Iklan Atas

Blogger Jateng

Insomnia | Cerpen Teguh Affandi


“Anda benar-benar terserang insomnia akut. Sepekan tidak tidur itu batas maksimal tubuh manusia. Anda harus tidur,” kata Dokter Kamal. Pendingin udara menggelontorkan udara di suhu 20 derajat dengan pengharum ruangan aroma citrus.

Hamdani duduk termangu mendengar semua penjelasan Dokter Kamal. Tubuhnya lesu tidak bergairah. Wajahnya pucat karena kurang tidur.

“Kalau insomnia ini semakin parah, kesehatan Anda akan terganggu. Yang lebih parah adalah kerusakan organ dalam. Saya sarankan Anda mengurangi pekerjaan dan menenangkan pikiran.”

“Sebenarnya, saya ingin sekali tidur, tapi saya tidak berani tidur, Dok. Pikiran saya tenang, Dok,” Hamdani mengangkat muka dan menunjukkan lingkar hitam di matanya yang melebar.

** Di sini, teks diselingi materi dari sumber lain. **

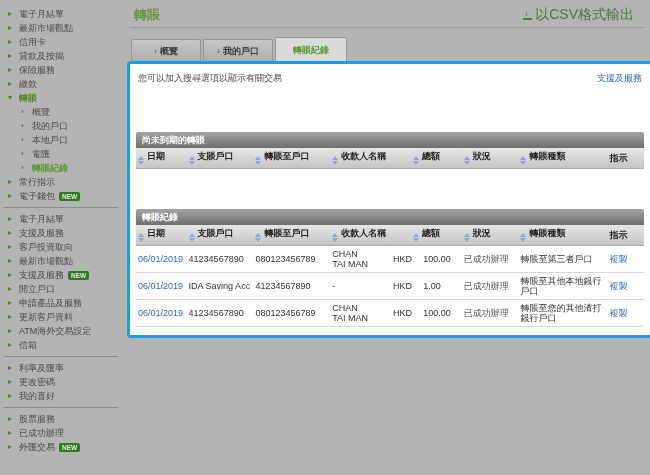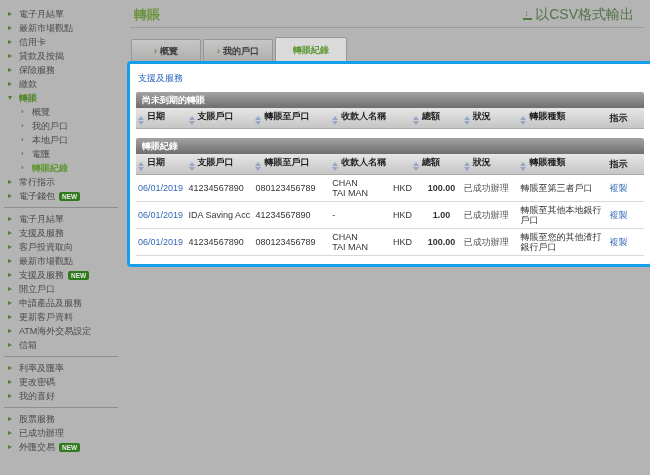--- a/index.html
+++ b/index.html
@@ -38,28 +38,28 @@
   .tab .t-arrow{color:#5c8a38;margin-right:3px;font-weight:bold;}
   .tab.active{background:#dadada;color:#5f9733;padding:7px 14px 7px;min-width:42px;}
   
   .panel{position:absolute;left:-3px;top:61px;width:508px;background:#fff;
     border:3px solid #149fe8;border-radius:4px;padding:5px 6px 8px;}
   .hint-row{display:flex;justify-content:space-between;align-items:center;
     font-size:9px;color:#4a4a4a;padding:3px 2px 7px;}
   .hint-row a{color:#2a67c0;text-decoration:none;cursor:pointer;}
   .section + .section{margin-top:9px;}
   .sec-bar{background:linear-gradient(#a3a3a3,#6e6e6e);color:#fff;font-size:9px;font-weight:bold;
-    padding:3px 6px;border-radius:2px 2px 0 0;line-height:10px;}
+    padding:3px 6px;border-radius:2px 2px 0 0;line-height:10px;margin-top:40px;}
   table{width:100%;border-collapse:collapse;font-size:9px;table-layout:fixed;}
   thead th{background:linear-gradient(#e6e6e6,#c5c5c5);text-align:left;padding:3px 2px;
     font-weight:bold;color:#222;border-bottom:1px solid #ababab;line-height:10px;white-space:nowrap;}
   thead th.num{text-align:center;}
   td{padding:3px 2px;color:#333;border-bottom:1px solid #d8d8d8;vertical-align:middle;line-height:10px;}
   td.c-date a,td.c-action a{color:#3568b8;text-decoration:none;cursor:pointer;}
-  td.c-amt{text-align:center;font-weight:bold;}
+  td.c-amt{text-align:left;}
   td.c-status{color:#555;}
   td.c-payee{white-space:pre-line;}
   .sort{display:inline-flex;flex-direction:column;margin-right:3px;vertical-align:-1px;}
   .sort i{display:block;width:0;height:0;border-left:3px solid transparent;border-right:3px solid transparent;}
   .sort i.up{border-bottom:4px solid #96a6c6;margin-bottom:1px;}
   .sort i.dn{border-top:4px solid #96a6c6;}
 </style>
 </head>
 <body>
 
@@ -202,20 +202,21 @@
   </div>
 
   <div class="tabs" id="tabs">
       <div class="tab"><span class="t-arrow">›</span><span>概覽</span></div>
       <div class="tab"><span class="t-arrow">›</span><span>我的戶口</span></div>
       <div class="tab active"><span>轉賬紀錄</span></div>
     </div>
 
   <div class="panel">
     <div class="hint-row">
+      <span>您可以加入搜尋選項以顯示有關交易</span>
       <a>支援及服務</a>
     </div>
     <div id="sections">
         <div class="section">
           <div class="sec-bar">尚未到期的轉賬</div>
           <table>
             <colgroup>
               <col style="width: 50px;">
               <col style="width: 66px;">
               <col style="width: 76px;">

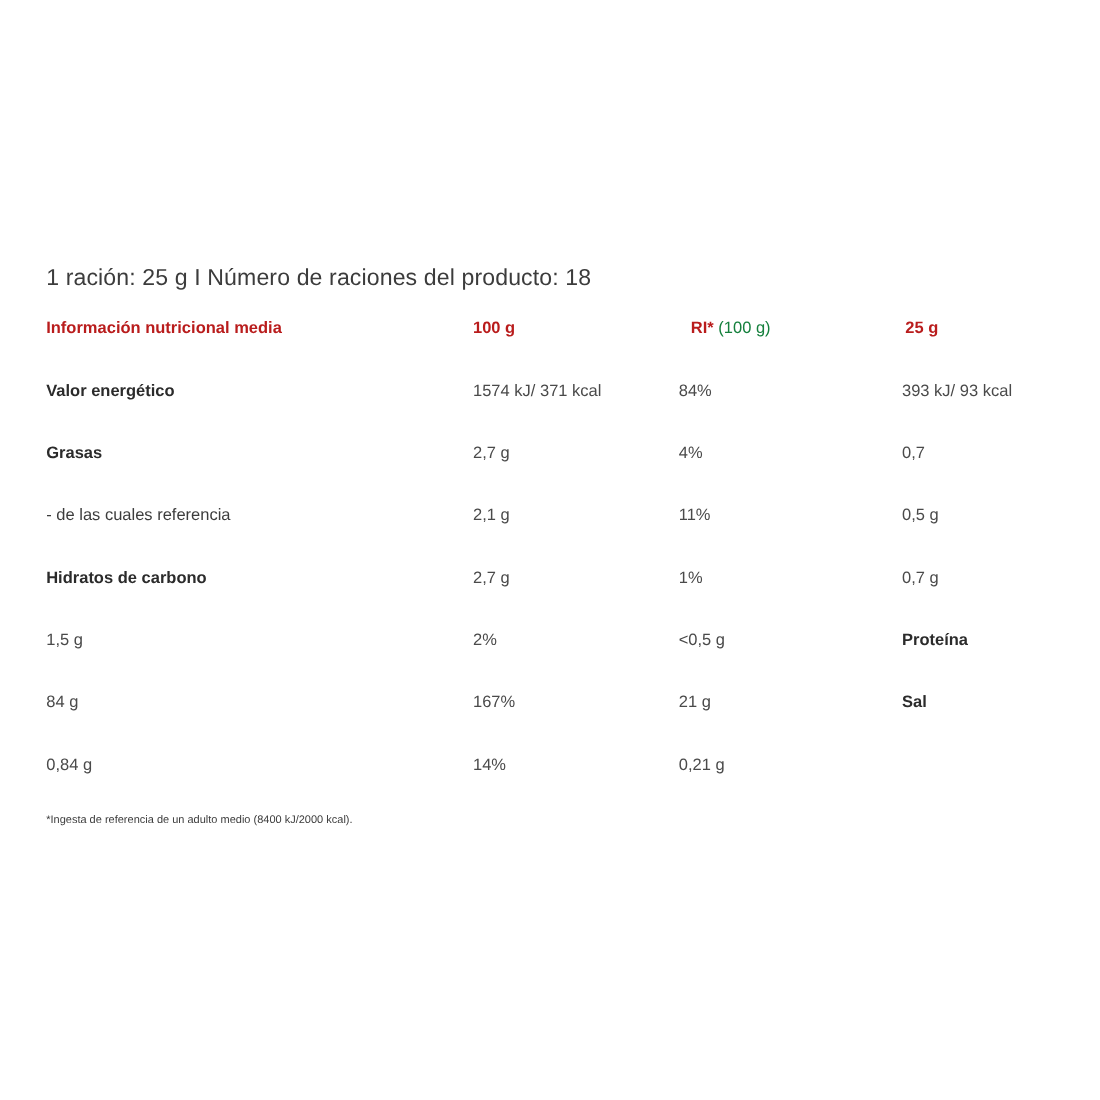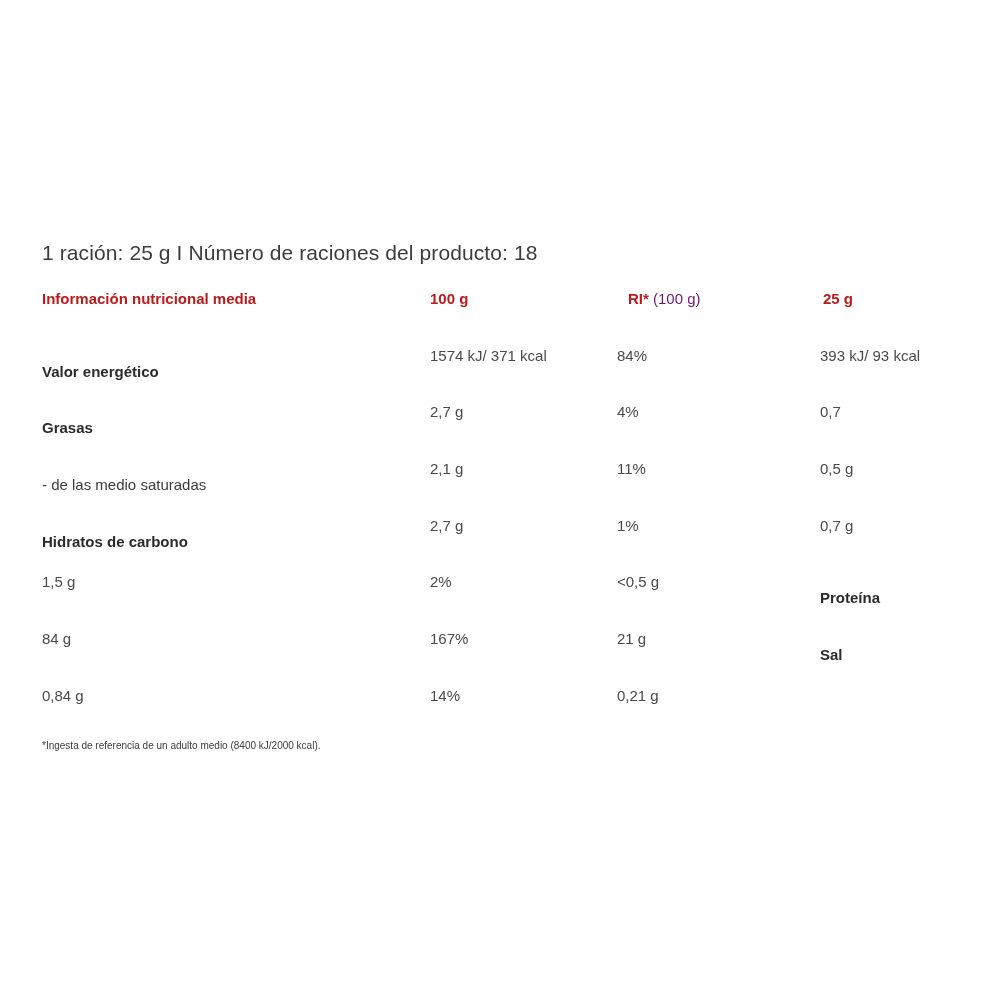--- a/index.html
+++ b/index.html
@@ -33,22 +33,22 @@
     grid-template-columns: 388px 187px 203px auto;
     grid-auto-rows: 56.7px;
     font-size: 15px;
     line-height: 18px;
     align-items: start;
   }
   .cell { white-space: nowrap; }
   .hdr { font-weight: bold; color: #b91c1c; }
   .hdr-ri { padding-left: 11px; color: #2b2b2b; }
   .hdr-25 { padding-left: 3px; }
-  .light { font-weight: normal; color: #701a75; }
-  .label { font-weight: bold; color: #2b2b2b; margin-top: 16px; }
+  .light { font-weight: normal; color: #15803d; }
+  .label { font-weight: bold; color: #2b2b2b; }
   .label.sub { font-weight: normal; color: #3c3c3c; }
   .value { color: #4a4a4a; }
   .footnote {
     position: absolute;
     left: 42px;
     top: 737px;
     font-size: 10px;
     line-height: 18px;
     color: #3c3c3c;
   }
@@ -70,21 +70,21 @@
     <div class="cell label">Valor energético</div>
     <div class="cell value">1574 kJ/ 371 kcal</div>
     <div class="cell value">84%</div>
     <div class="cell value">393 kJ/ 93 kcal</div>
 
     <div class="cell label">Grasas</div>
     <div class="cell value">2,7 g</div>
     <div class="cell value">4%</div>
     <div class="cell value">0,7</div>
 
-    <div class="cell label sub">- de las medio saturadas</div>
+    <div class="cell label sub">- de las cuales referencia</div>
     <div class="cell value">2,1 g</div>
     <div class="cell value">11%</div>
     <div class="cell value">0,5 g</div>
 
     <div class="cell label">Hidratos de carbono</div>
     <div class="cell value">2,7 g</div>
     <div class="cell value">1%</div>
     <div class="cell value">0,7 g</div>
 
     <div class="cell value">1,5 g</div>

“Lantas apa penyebab Anda tidak bisa tidur?”

“Saya takut tidur?”

“Takut?” Dokter Kamal mendecap heran. Bagaimana mungkin ada orang waras yang ketakutan untuk tidur? Padahal, banyak orang yang bermalas-malasan dan tidur saja seharian. Hamdani pengecualiannya.

“Bagaimana bisa?”

“Setiap saya tidur, saya mimpi buruk. Makanya, saya takut tidur, Dok.”

“Sudah berapa lama?”

“Saya benar-benar takut tidur seminggu ini.”

“Baiklah, saya beri Anda vitamin dan beberapa obat penenang agar pikiran Anda nyaman,” Dokter Kamal menuliskan resep dan menyerahkan kepada Hamdani untuk ditebus di apotek rumah sakit. Dokter Kamal juga menyarankan agar makan dua butir apel hijau sebelum tidur. Kandungan vitamin dan aroma apel akan membuat pikiran tenang dan mudah terlelap ketika tidur.

Hamdani melangkah keluar dari klinik Dokter Kamal dengan santai. Langkahnya tegap, tapi tampak lemah karena lelah menanggung beban.

*****

Mimpi–mimpi itu datang seperti borok di tengah padang kenyamanan. Mimpi baik datangnya dari Allah dan mimpi buruk datangnya dari setan. Mimpi yang terjadi di alam khayalan, kemudian menjelma menjadi kenyataan di kehidupan sehari-hari Hamdani. Seolah, mimpi yang diturunkan kepada Hamdani adalah cuplikan kejadian masa depan yang digratiskan Allah kepadanya.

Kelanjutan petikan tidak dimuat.